Goal of the exercise: Return all entries verbatim; skip any pictures.

[Before and after images]
□ □ □ □ □ □ □
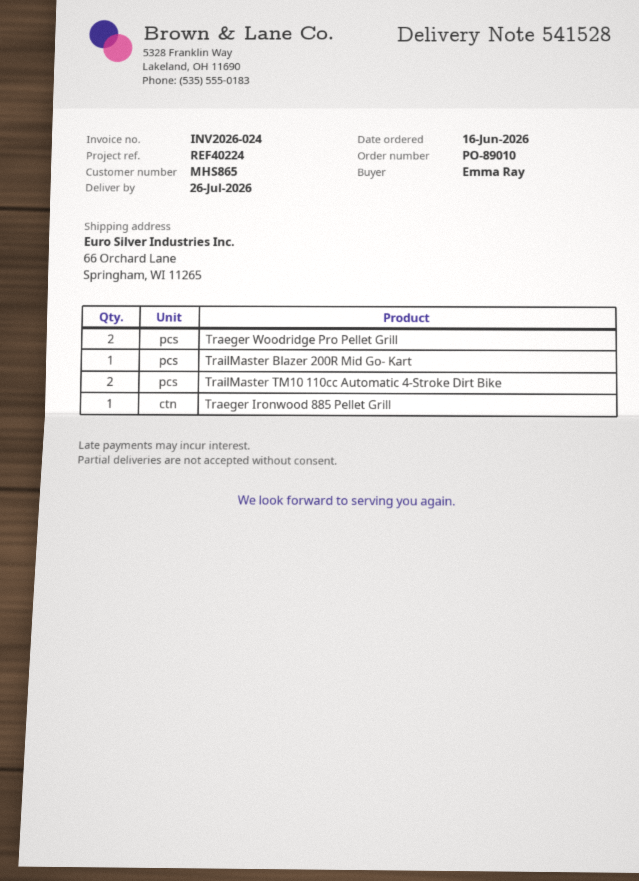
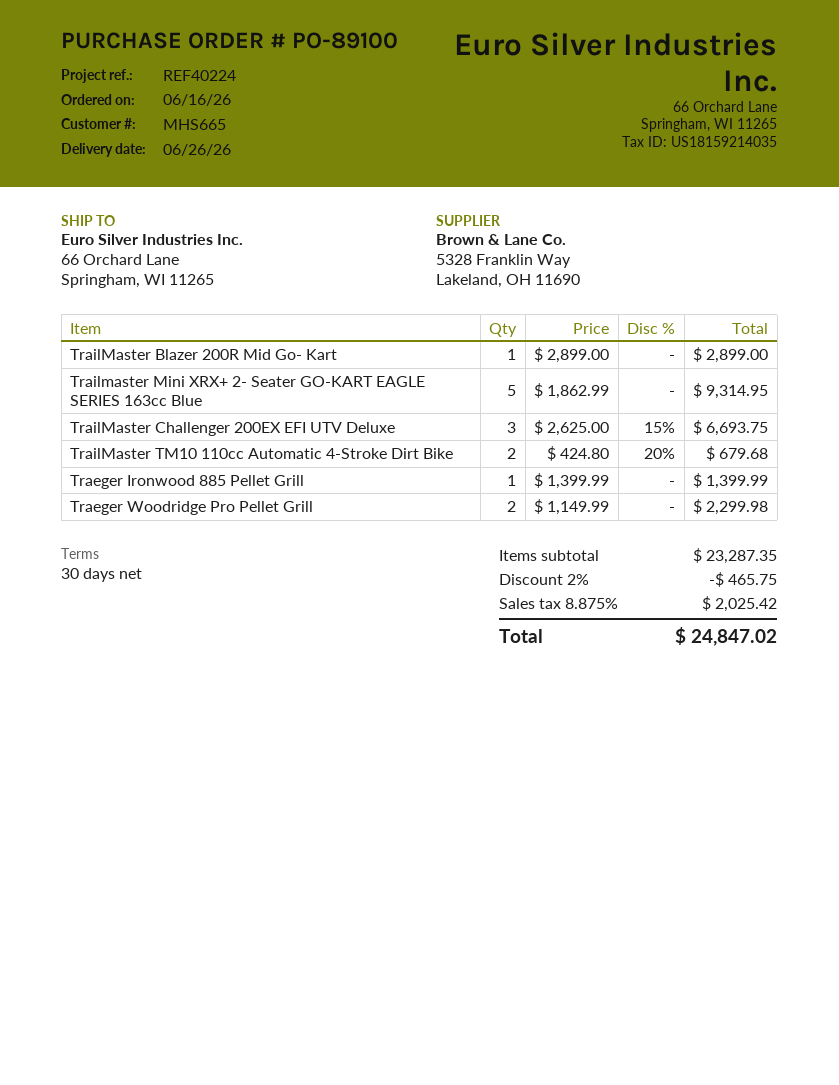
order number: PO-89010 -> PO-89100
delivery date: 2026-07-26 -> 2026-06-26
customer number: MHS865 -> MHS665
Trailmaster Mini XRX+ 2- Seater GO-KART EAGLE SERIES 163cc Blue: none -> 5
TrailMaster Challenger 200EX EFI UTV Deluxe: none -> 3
□ □ □ □ □ □ □
Task answer:
order number: PO-89010 -> PO-89100
delivery date: 2026-07-26 -> 2026-06-26
customer number: MHS865 -> MHS665
Trailmaster Mini XRX+ 2- Seater GO-KART EAGLE SERIES 163cc Blue: none -> 5
TrailMaster Challenger 200EX EFI UTV Deluxe: none -> 3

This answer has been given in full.